■ **YOUR INSTRUCTIONS**: The line that contains "table.roads-table tr.section-row td" marks the start. Please set it down, with every later line of the data, exactly and without pictures.

***** DATA EXCERPTS *****

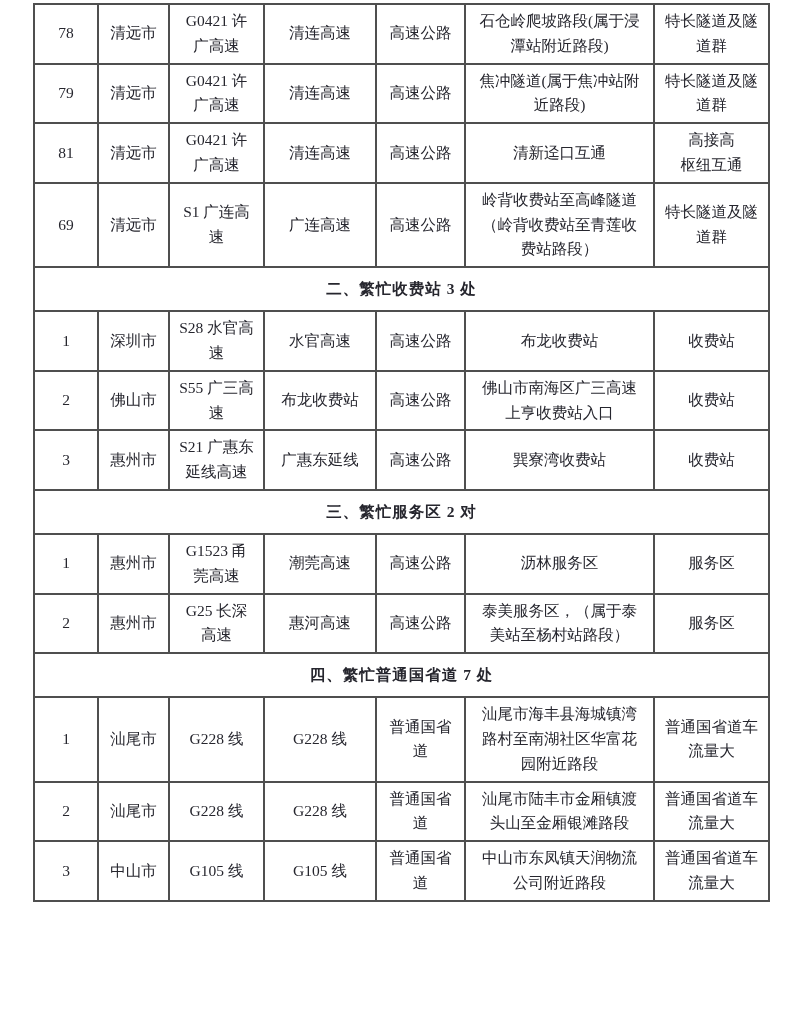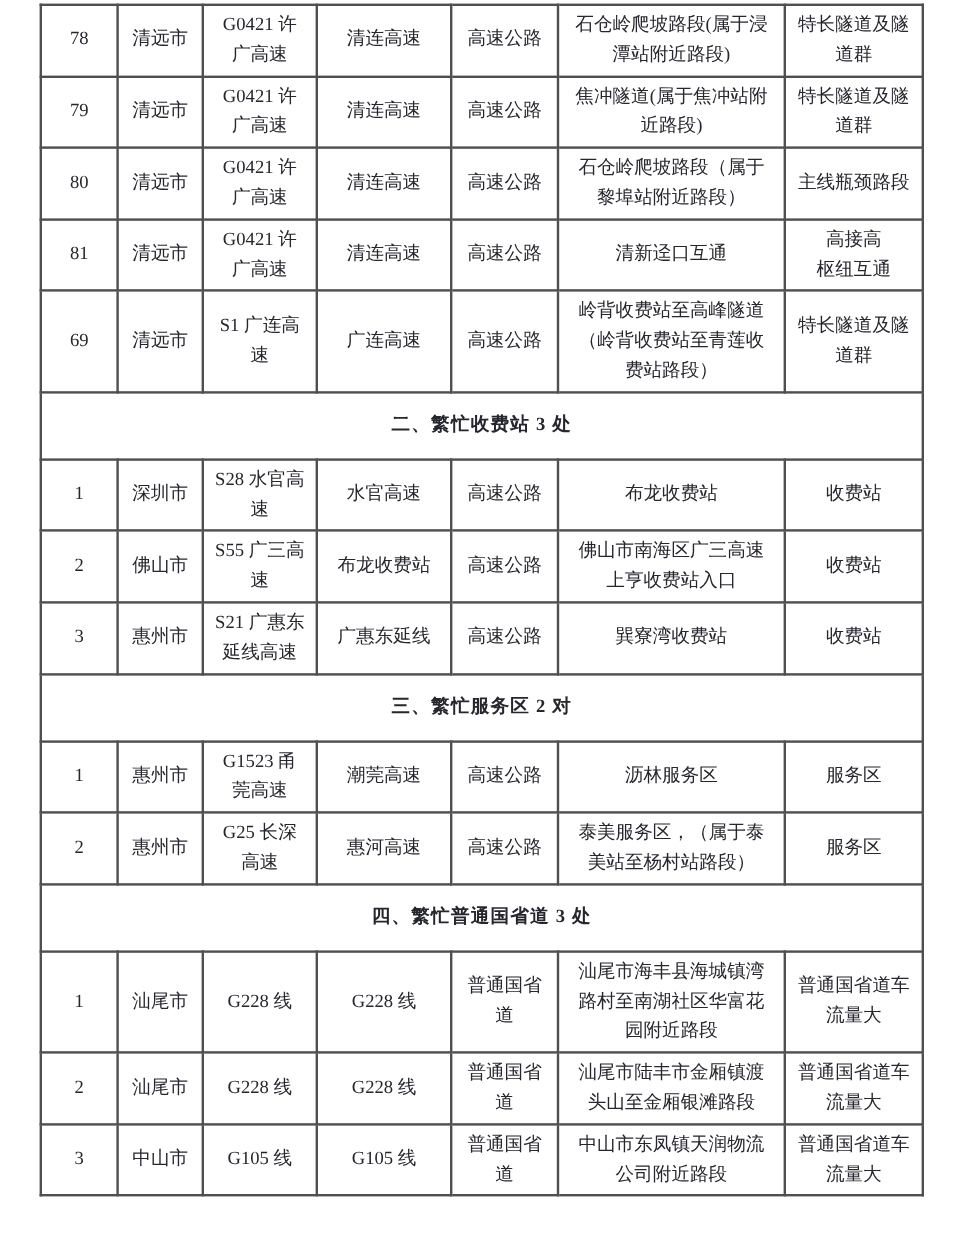--- a/index.html
+++ b/index.html
@@ -73,15 +73,6 @@
           <td class="col-road_type">高速公路</td>
           <td class="col-location">焦冲隧道(属于焦冲站附近路段)</td>
           <td class="col-category">特长隧道及隧道群</td>
-        </tr>
-        <tr>
-          <td class="col-no">80</td>
-          <td class="col-city">清远市</td>
-          <td class="col-route_code">G0421 许广高速</td>
-          <td class="col-route_name">清连高速</td>
-          <td class="col-road_type">高速公路</td>
-          <td class="col-location">石仓岭爬坡路段（属于黎埠站附近路段）</td>
-          <td class="col-category">主线瓶颈路段</td>
         </tr>
         <tr>
           <td class="col-no">81</td>

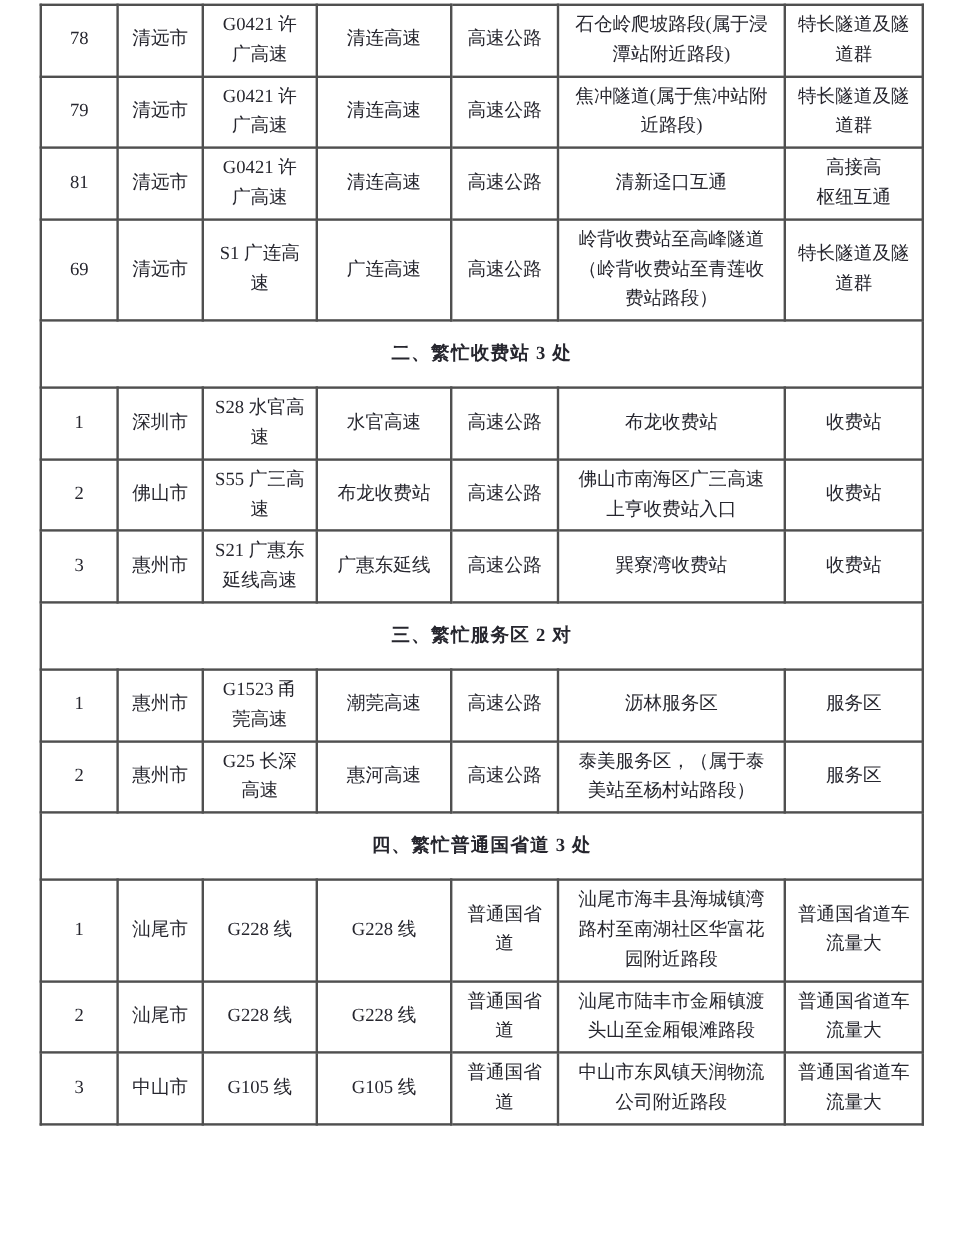--- a/index.html
+++ b/index.html
@@ -37,7 +37,7 @@
   }
   table.roads-table tr.section-row td {
     font-weight: bold;
-    height: 56px;
+    height: 44px;
     letter-spacing: 1px;
   }
 </style>

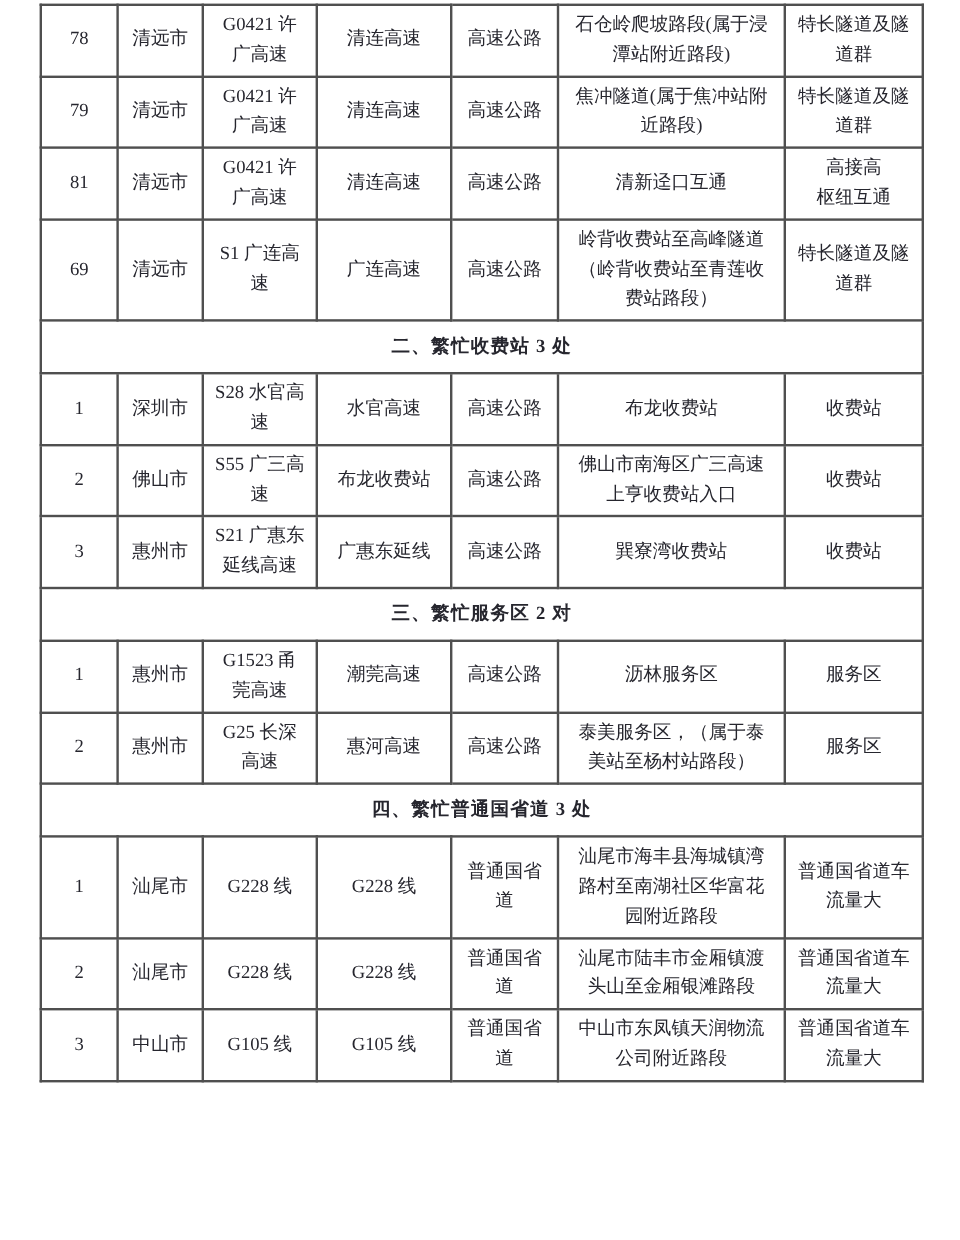--- a/index.html
+++ b/index.html
@@ -145,7 +145,7 @@
           <td class="col-category">服务区</td>
         </tr>
         <tr class="section-row">
-          <td colspan="7">四、繁忙普通国省道 3 处</td>
+          <td colspan="7">四、繁忙普通国省道 7 处</td>
         </tr>
         <tr>
           <td class="col-no">1</td>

*****

■ **RESPONSE AREA**:
   table.roads-table tr.section-row td {
     font-weight: bold;
-    height: 56px;
+    height: 44px;
     letter-spacing: 1px;
   }
 </style>

--- a/index.html
+++ b/index.html
@@ -145,7 +145,7 @@
           <td class="col-category">服务区</td>
         </tr>
         <tr class="section-row">
-          <td colspan="7">四、繁忙普通国省道 3 处</td>
+          <td colspan="7">四、繁忙普通国省道 7 处</td>
         </tr>
         <tr>
           <td class="col-no">1</td>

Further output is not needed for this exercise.